What is required:
Below are records to return verbatim; the pictures are to be dropped.

Input records:
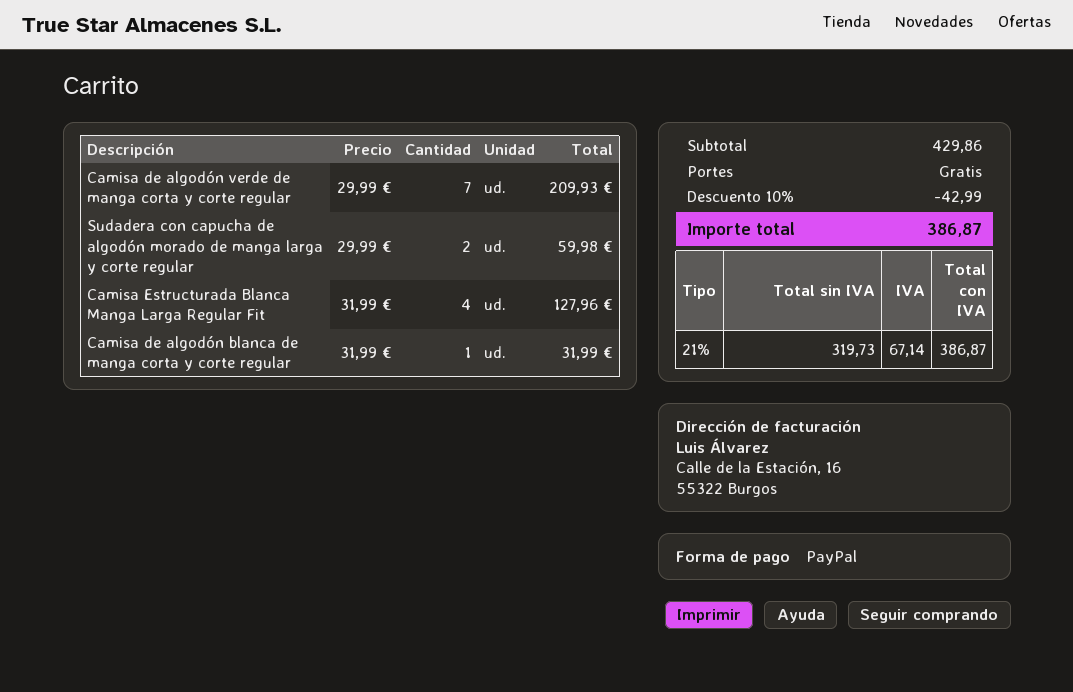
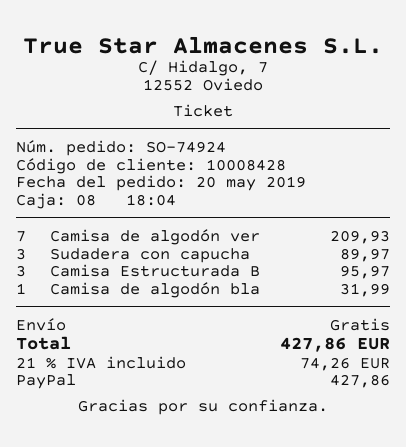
Sudadera con capucha de algodón morado de manga larga y corte regular: 2 for 59.98 -> 3 for 89.97
Camisa Estructurada Blanca Manga Larga Regular Fit: 4 for 127.96 -> 3 for 95.97
discount: 10% = 42.99 -> none
tax: 21% = 67.14 -> 21% = 74.26
total: 386.87 -> 427.86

Written reply:
Sudadera con capucha de algodón morado de manga larga y corte regular: 2 for 59.98 -> 3 for 89.97
Camisa Estructurada Blanca Manga Larga Regular Fit: 4 for 127.96 -> 3 for 95.97
discount: 10% = 42.99 -> none
tax: 21% = 67.14 -> 21% = 74.26
total: 386.87 -> 427.86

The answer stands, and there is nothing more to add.